Problem to solve.
Look through the lines below and extract any with the word "bytes".

Material provided.
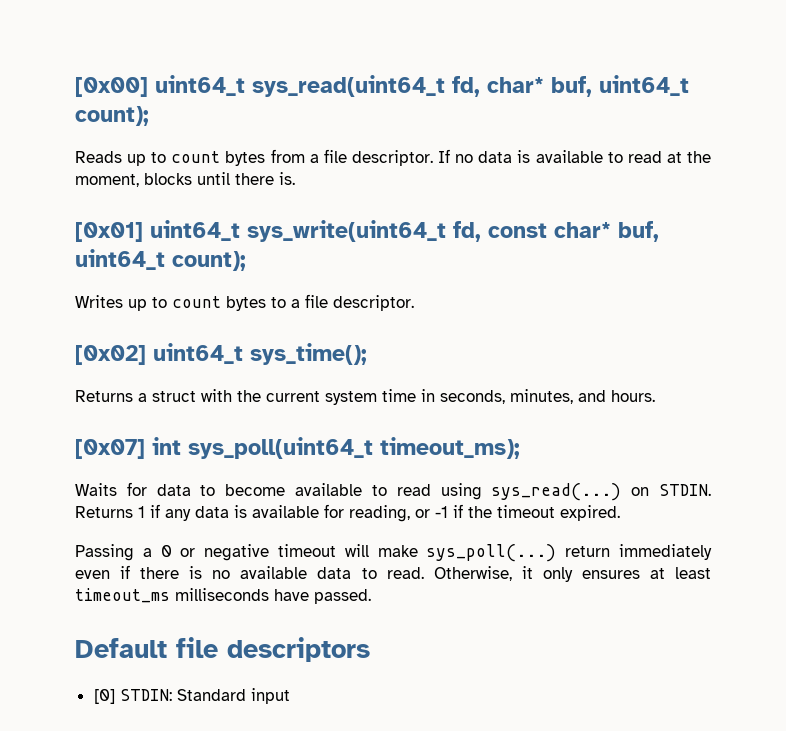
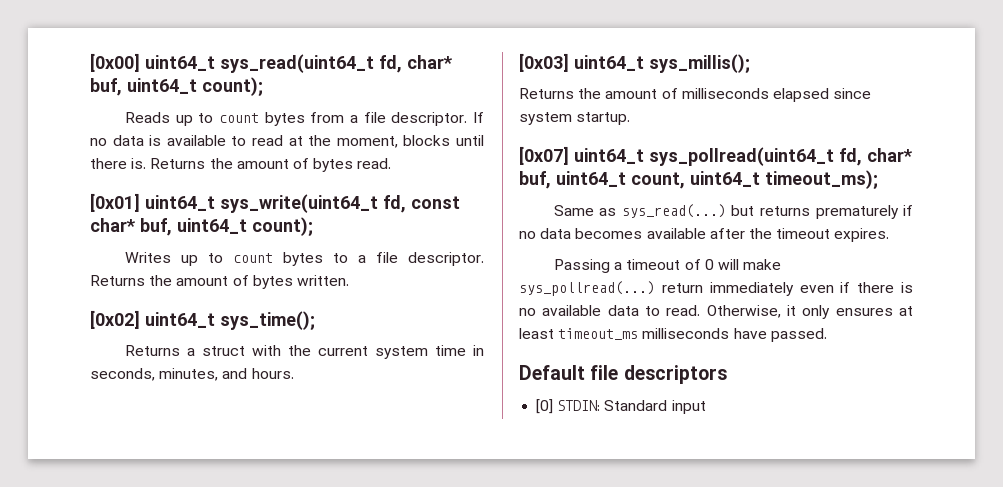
(295, 178) none -> [150,158,392,172] Returns the amount of bytes read.
(414, 303) none -> [90,275,349,289] Returns the amount of bytes written.
[75,437,520,459] [75,482,711,501] [75,504,463,522] [0x07] int sys_poll(uint64_t timeout_ms); // Waits for data to become available to read using sys_read(...) on STDIN. Returns 1 if any data is available for reading, or -1 if -> [519,53,750,73] [519,88,872,102] [519,112,631,125] [519,146,912,166] [519,170,878,189] [553,204,913,219] [519,228,745,239] [0x03] uint64_t sys_millis(); // Returns the amount of milliseconds elapsed since system startup. // [0x07] uint64_t sys_pollread(uint64_t fd, char* buf, uint64_t count, uint64_t timeout_ms); // Same as sys_read(...) but returns prematurely if no data becomes available after
[560,505,620,521] expired. -> [834,228,890,242] expires.
[160,544,336,561] 0 or negative timeout -> [626,259,714,270] timeout of 0
[426,544,557,562] sys_poll(...) -> [519,281,655,296] sys_pollread(...)

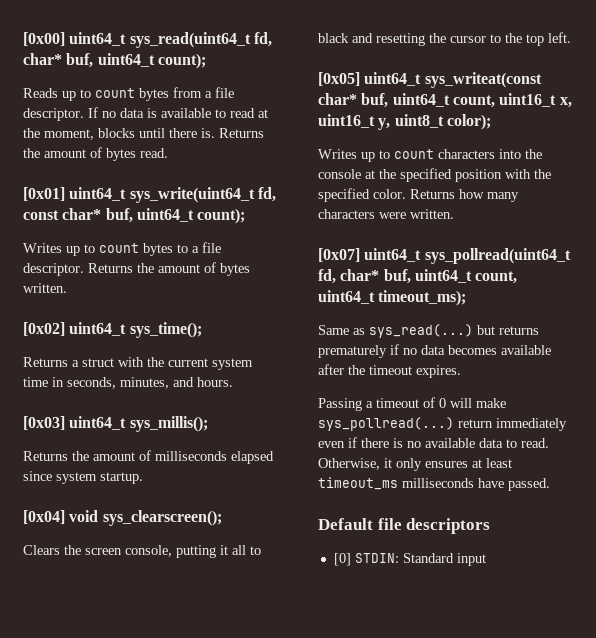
(631, 118) none -> [23,510,222,526] [23,545,261,558] [318,32,571,46] [318,72,542,88] [318,93,572,108] [318,114,491,130] [318,149,542,162] [318,168,551,182] [318,188,519,202] [318,209,454,219] // [0x04] void sys_clearscreen(); // Clears the screen console, putting it all to black and resetting the cursor to the top left. // [0x05] uint64_t sys_writeat(const char* buf, uint64_t count, uint16_t x, uint16_t y, uint8_t color); // Writes up to count characters into the console at the specified position with the specified color. Returns how many characters were written.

Exercise solution.
(295, 178) none -> [150,158,392,172] Returns the amount of bytes read.
(414, 303) none -> [90,275,349,289] Returns the amount of bytes written.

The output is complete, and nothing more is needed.